The researchers then turned to mice for functional studies: DUX expression peaked in the two-cell stage in mice, when EGA occurs. When DUX was overexpressed in mouse embryonic stem cells (ESCs), they saw similar changes in gene expression as when DUX4 was overexpressed in human ESCs and iPSCs.

“It was not our intention to work on DUX; we were not familiar with DUX at the outset,” said Cairns. “Our hypothesis was that by acquiring very high quality transcriptomes that span egg development through early embryogenesis, that we would be able to mine those for important transcription factors and chromatin factors that might help drive those processes.”

DUX is the main transcription factor that regulates the retrotransposon MERVL (which triggers a 2-cell-like state). They also found that adding just DUX to mouse ESCs produced a chromatin state that resembles a two-cell-stage embryo.
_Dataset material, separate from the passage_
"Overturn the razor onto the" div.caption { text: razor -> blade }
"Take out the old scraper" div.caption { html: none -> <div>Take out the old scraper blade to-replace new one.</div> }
“This paper establishes that the normal function of DUX is to act as one of the first—if not the first—transcription factors that are turned on in both mouse and human early embryos, and in both cases they only come on for a fraction of one cell cycle and cause what we think is a transcriptional cascade under them. So, we think it’s at the very top of a transcriptional hierarchy,” said Cairns.

Lucky DUX

Didier Trono at the Ecole Polytechnique Federale de Lausanne in Switzerland was working on DUX function as well, intrigued by its role in FSHD. He also found that DUX4 was important for EGA transcription. DUX shines for a brief moment in the life of a mammal, churning out protein for just a few hours at the 2- or 4-cell stage. Then, if all goes well, it’s silent. “It’s probably the gene that’s expressed the shortest time in our life,” said Trono.
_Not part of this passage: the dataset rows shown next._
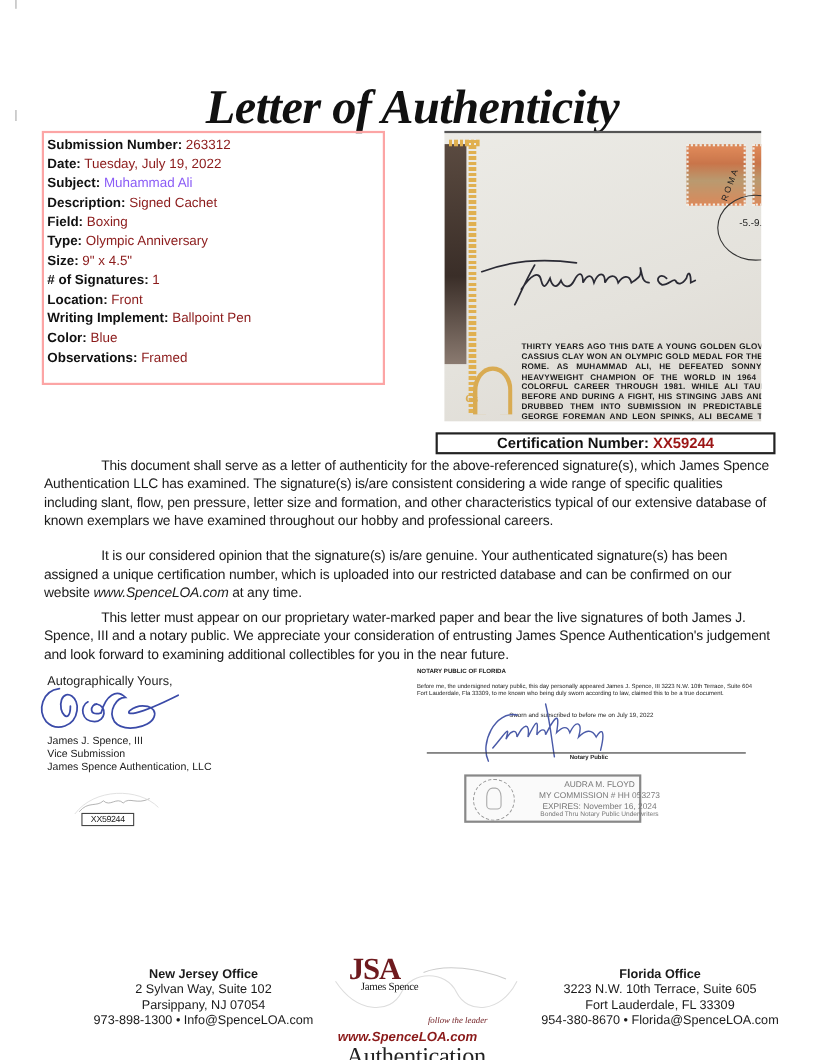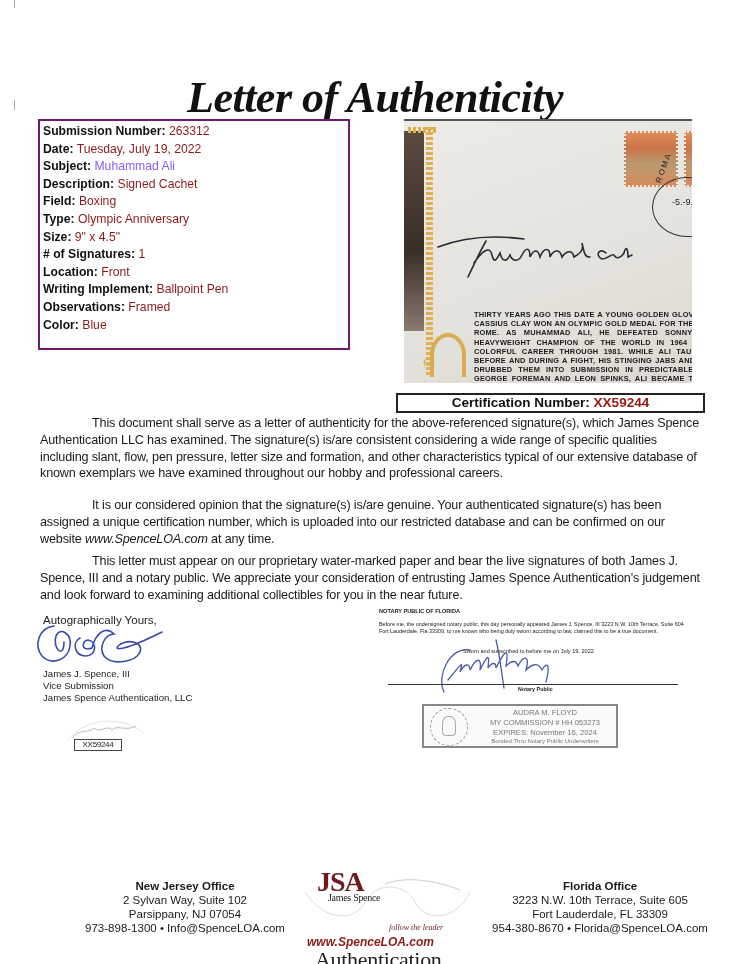"Submission Number: 263312" .info-box { border: 2px solid #701a75 -> 2px solid #fca5a5 }
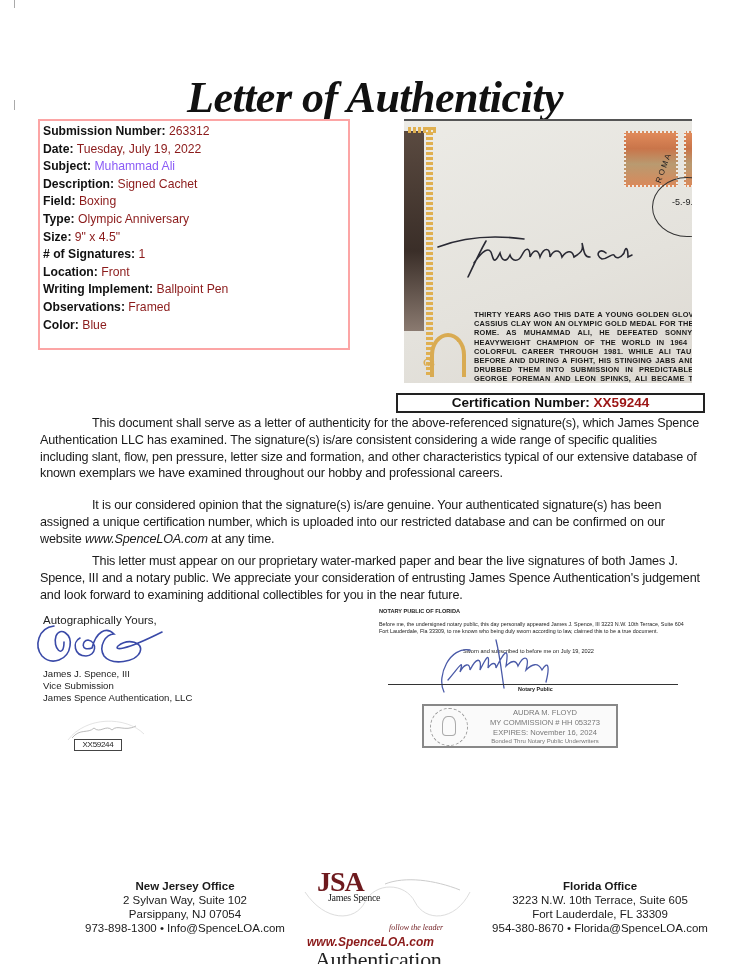"Observations: Framed" div.info-row { order: before "Color: Blue" -> after "Color: Blue" }
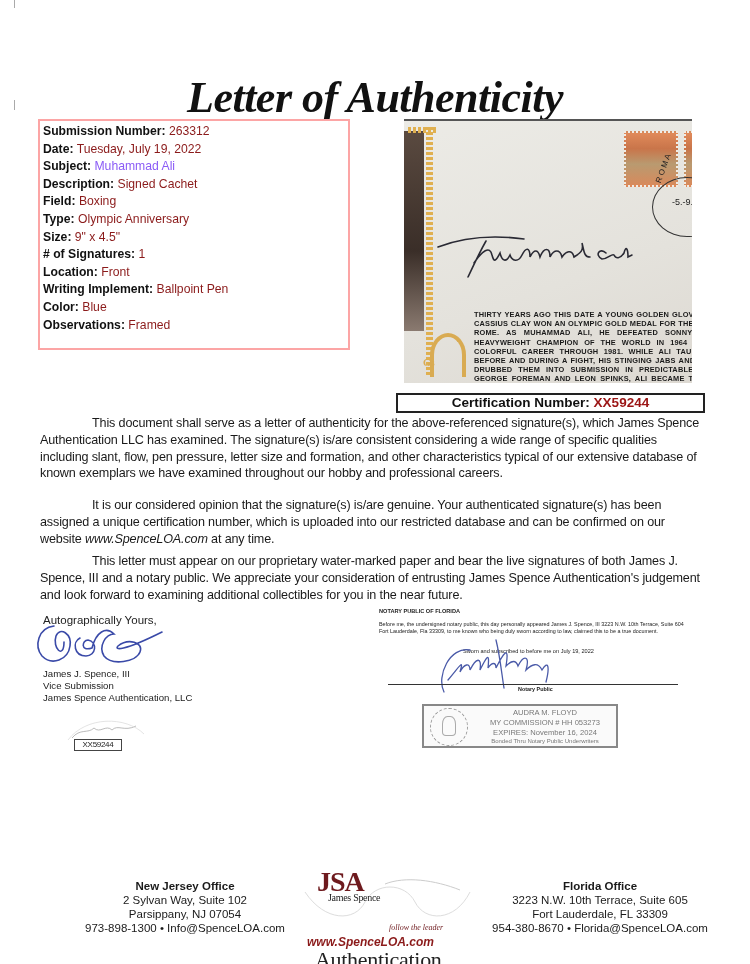"AUDRA M. FLOYD" .notary-stamp { width: 196px -> 161px }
Trono and his team used CRISPR/Cas9 to knock out DUX in mouse ESCs, preventing the cells from entering a 2-cell-like state. Furthermore, this prevented the morula/blastocyst stage and induction of MERVL or other typical EGA transcriptional changes. “What made it tricky is that DUX is expressed very early and for a very short time,” he said. “We thus had to delete it very quickly after fertilization of the egg by the sperm.”

While revising his paper, Cairns found out about Trono’s work through a colleague. He contacted him, exchanged some data, and discovered that their findings about DUX aligned. Their papers came out in the same issue of Nature Genetics.
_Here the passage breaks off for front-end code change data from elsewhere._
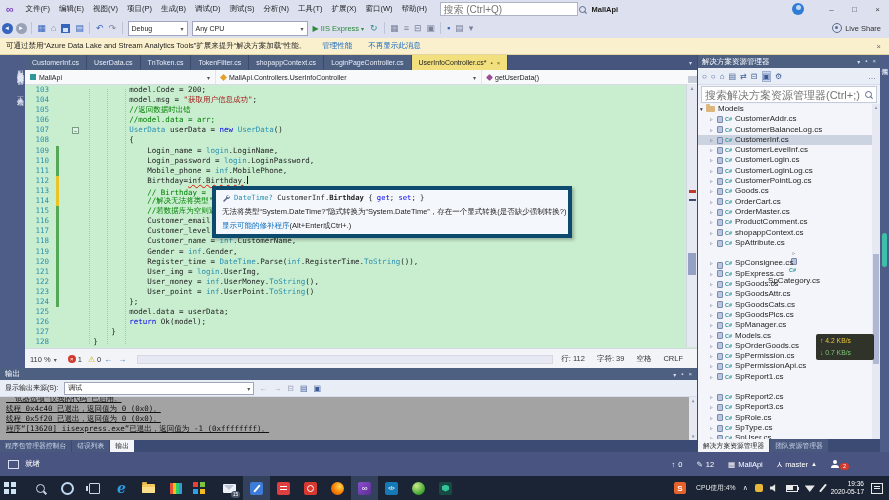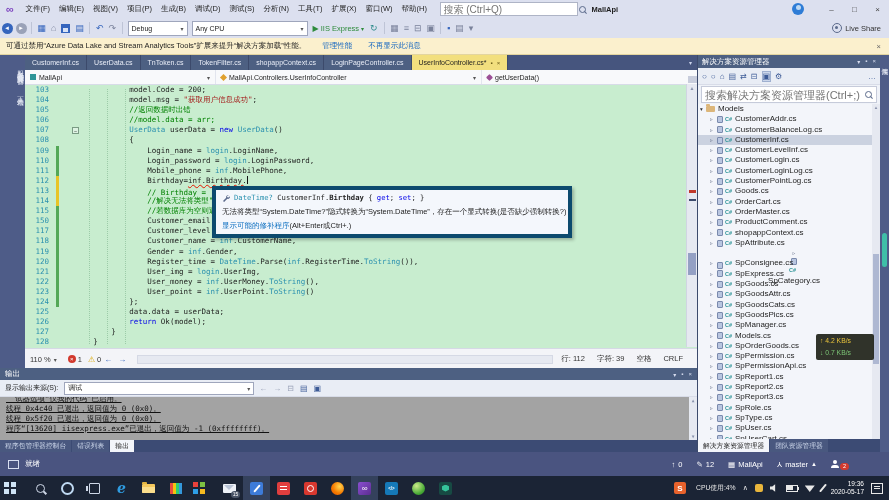"150" span.num { text: 150 -> 116 }
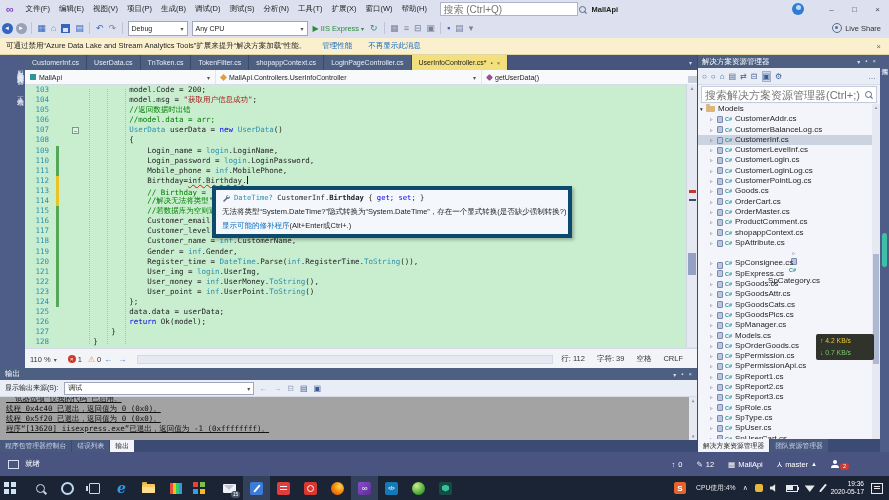"data.data = userData;" span.sg-p { text: data.data -> model.data }
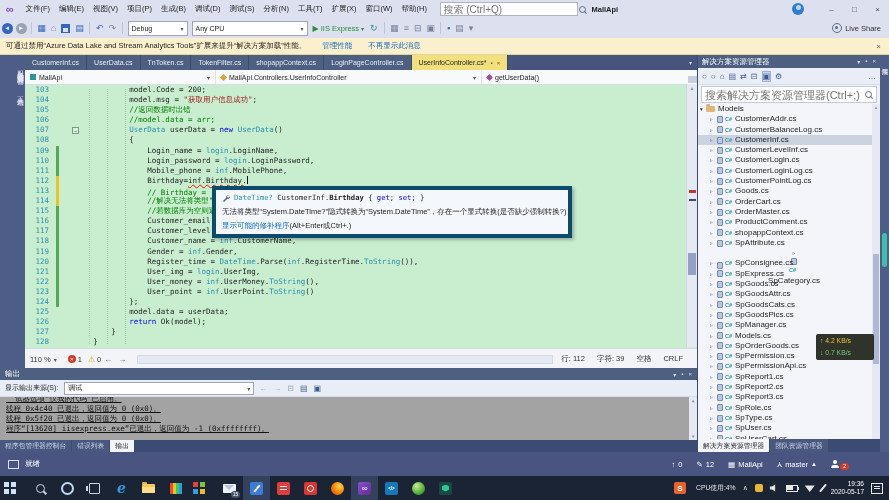"SpReport2.cs" div.trow { margin-top: none -> 10px }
“The papers are completely complementary,” said Cairns. “I really think there’s a ton to do regarding follow-up studies.”

In a third paper in the same issue of Nature Genetics, Stephen Tapscott, a collaborator of Cairns’ at the Fred Hutchinson Cancer Research Center in Seattle, showed differences between the activity of mouse DUX and human DUX4. When mouse DUX was overexpressed in mouse cells, it activated EGA-related retrotransposons, but human DUX4 didn’t.

Tapscott’s work provided initial clues regarding the ancestral derivation of DUX. Ancestral DUX might regulate the transcription of endogenous cleavage-stage genes, but the power of mouse DUX and human DUX4 multiplied when they acquired the ability to regulate retrotransposons that promote cleavage-related gene expression.

The DUX Doesn’t Stop Here

A big question remains: What activates mouse DUX and human DUX4? Perhaps a highly permissive, open chromatin state allows DUX4 to activate to help start EGA. Cairns thinks that DUX4 is epigenetically available during that short period of time, and a maternally inherited transcription factor turns it on. He’s investigating that now.

Understanding how DUX works could improve in-vitro fertilization and help with cloning and cell reprogramming. “It may very well be that there are cases of sterility in humans that are linked to problems in the activation of this gene, and maybe having this knowledge first might help diagnose causes of sterility and also help to improve the efficiency of IVF,” said Trono.

Still, the basic biology itself is riveting. “These are at the very, very root of how life starts; it’s an important piece of information that was missing,” said Trono.